Task to complete
Reproduce the lines below from the one that contains "[200,147,215,151] -- ->" through the end, inclusive, and add nothing.

Exercise material
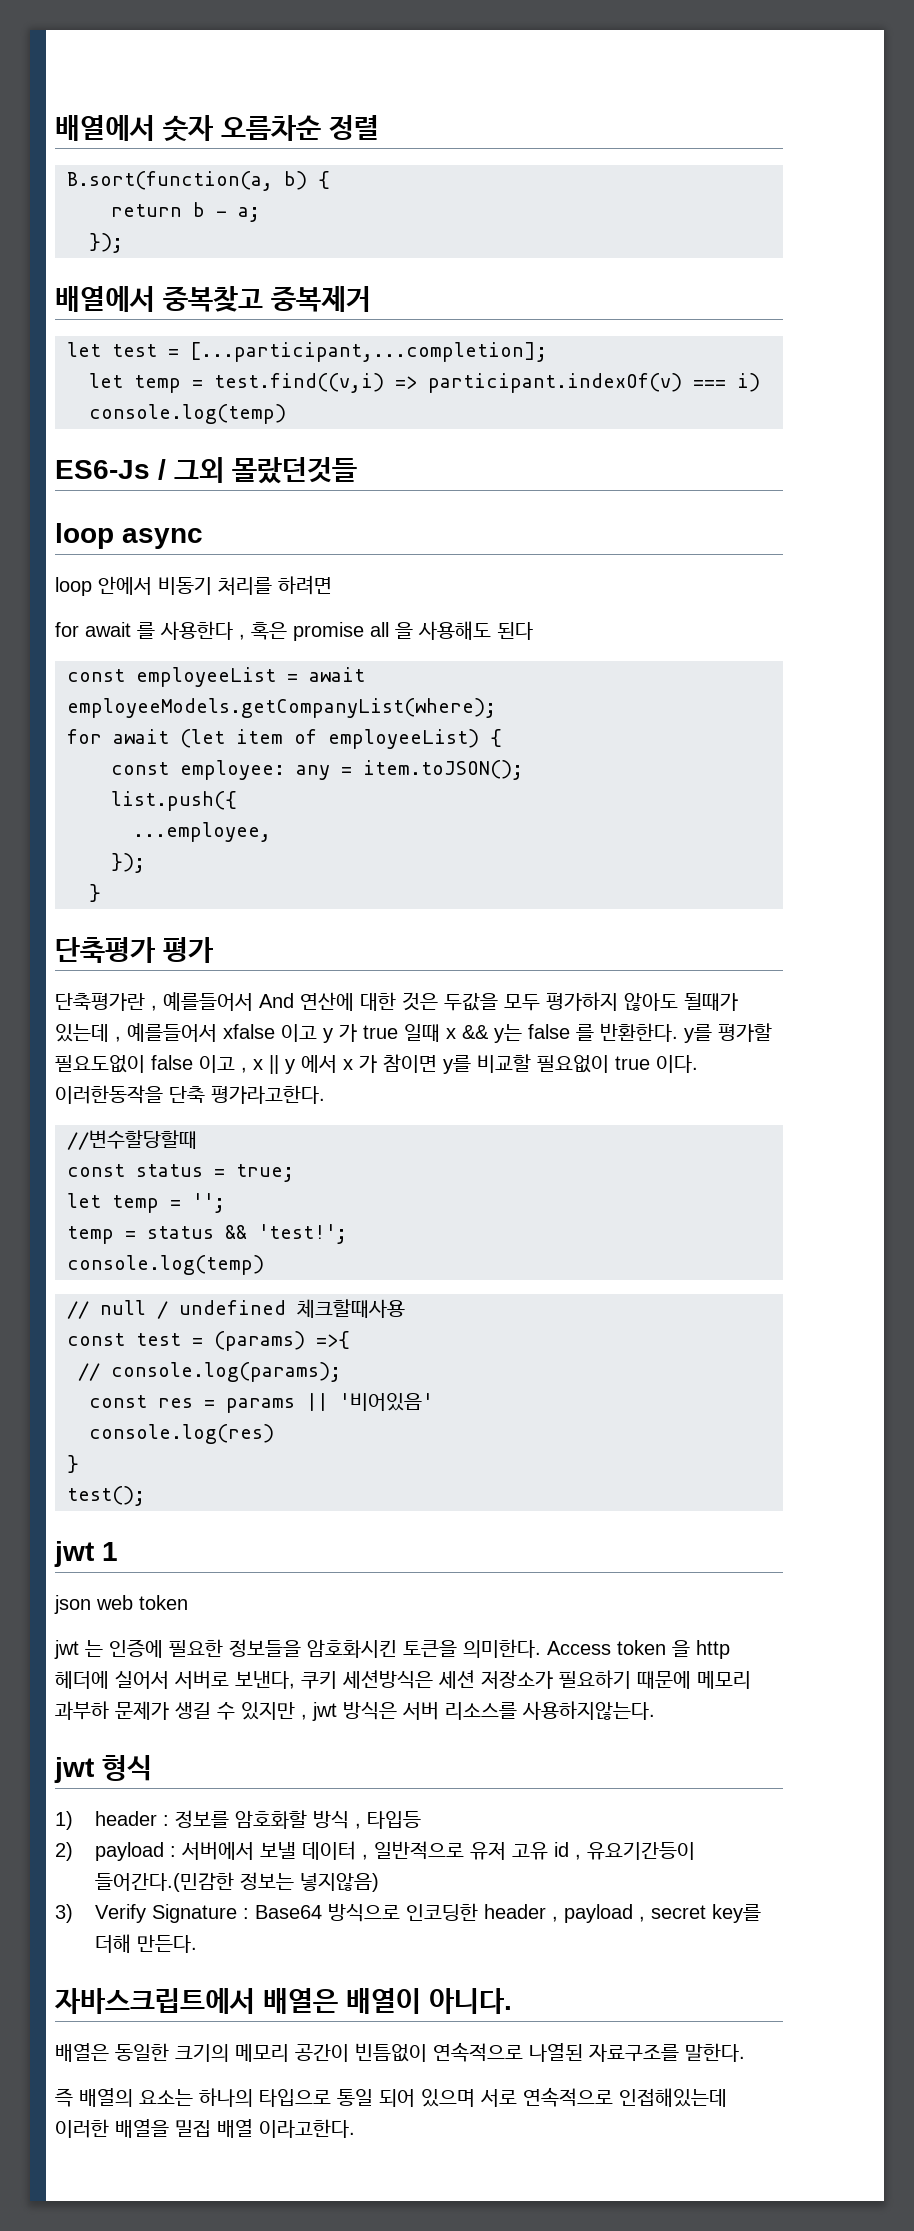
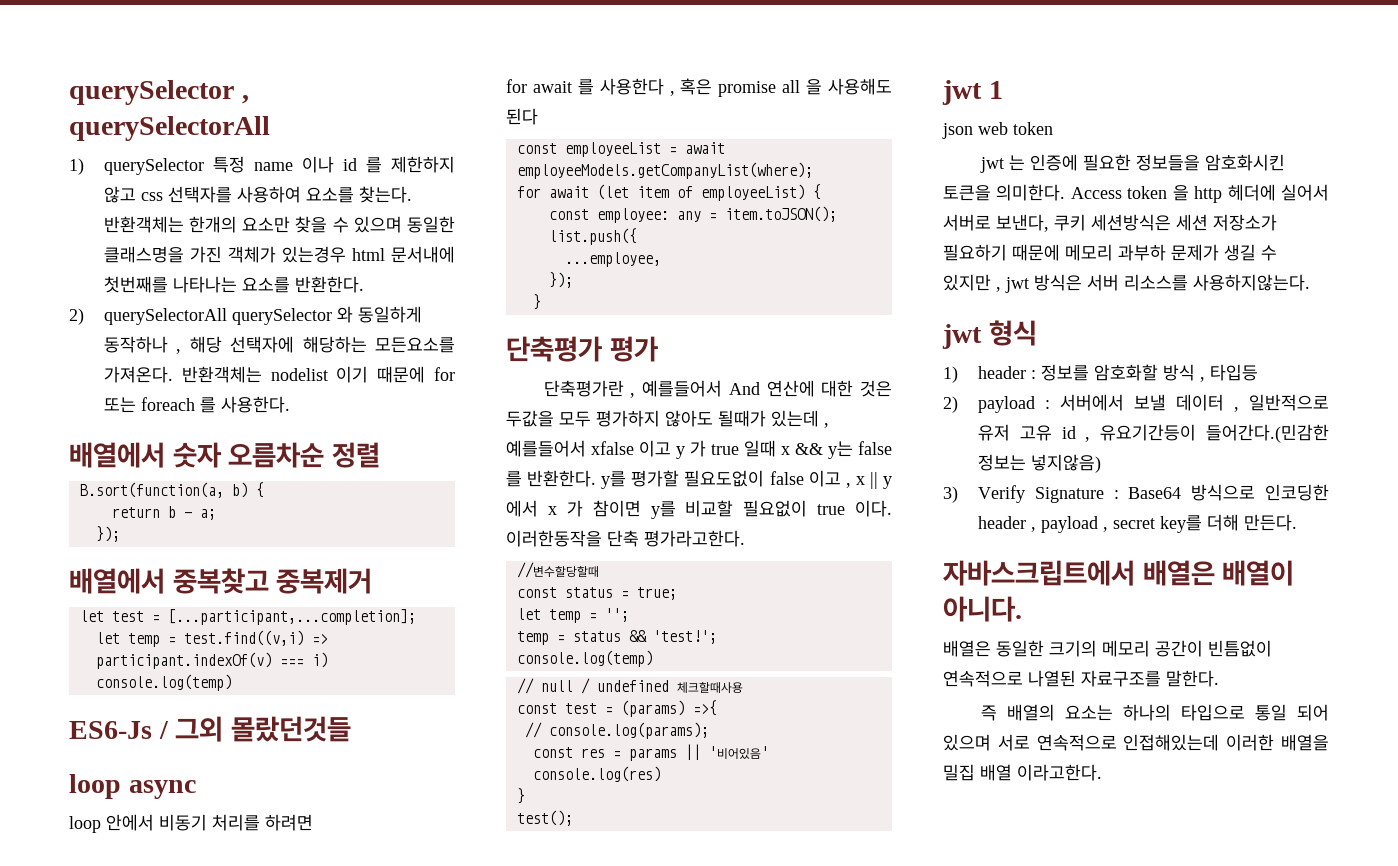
(55, 128) none -> [69,80,249,105] [69,116,270,141] [69,156,455,175] [103,186,412,203] [103,216,455,233] [103,246,455,263] [103,276,364,293] [69,306,422,325] [103,336,455,354] [103,366,455,383] [103,396,290,413] querySelector , querySelectorAll // 1) querySelector 특정 name 이나 id 를 제한하지 않고 css 선택자를 사용하여 요소를 찾는다. 반환객체는 한개의 요소만 찾을 수 있으며 동일한 클래스명을 가진 객체가 있는경우 html 문서내에 첫번째를 나타나는 요소를 반환한다. // 2) querySelectorAll querySelector 와 동일하게 동작하나 , 해당 선택자에 해당하는 모든요소를 가져온다. 반환객체는 nodelist 이기 때문에 for 또는 foreach 를 사용한다. //

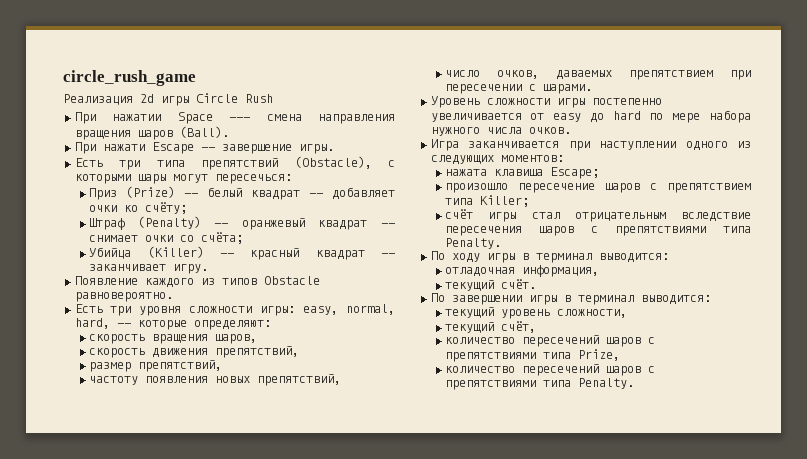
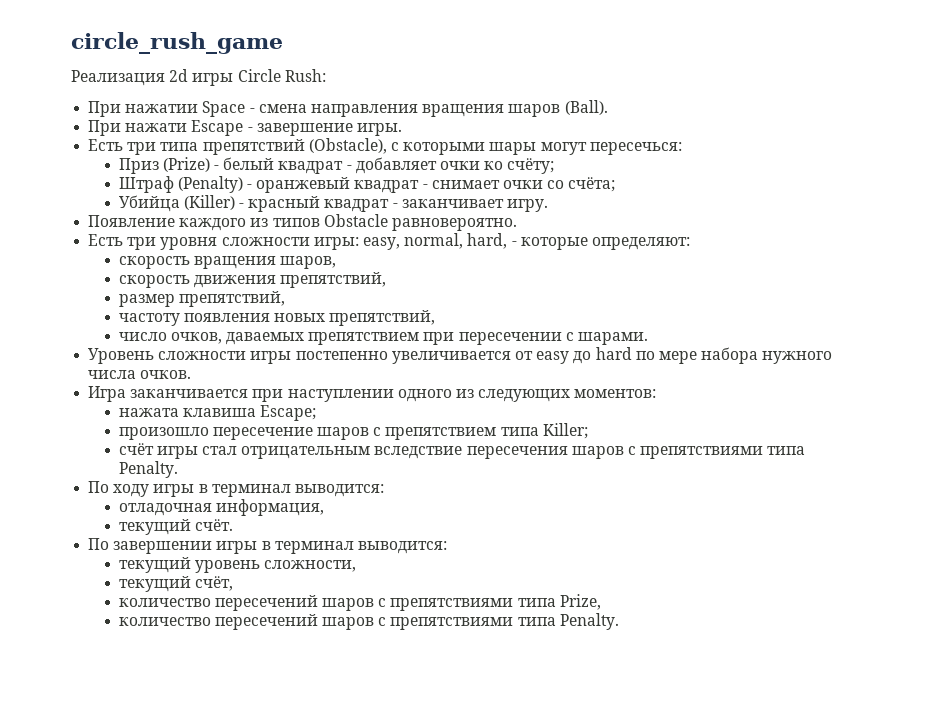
[245,94,273,103] Rush -> [284,69,326,82] Rush:
[229,117,251,121] --- -> [249,108,255,113] -
[200,147,215,151] -- -> [247,127,253,132] -
[184,193,199,197] -- -> [214,165,220,170] -
[309,193,324,197] -- -> [346,165,352,170] -
[214,223,229,227] -- -> [247,184,253,189] -
[381,223,395,227] -- -> [422,184,428,189] -
[219,253,234,257] -- -> [239,203,245,208] -
[381,253,396,257] -- -> [392,203,398,208] -
[116,323,131,327] -- -> [511,241,517,246] -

Task output
[200,147,215,151] -- -> [247,127,253,132] -
[184,193,199,197] -- -> [214,165,220,170] -
[309,193,324,197] -- -> [346,165,352,170] -
[214,223,229,227] -- -> [247,184,253,189] -
[381,223,395,227] -- -> [422,184,428,189] -
[219,253,234,257] -- -> [239,203,245,208] -
[381,253,396,257] -- -> [392,203,398,208] -
[116,323,131,327] -- -> [511,241,517,246] -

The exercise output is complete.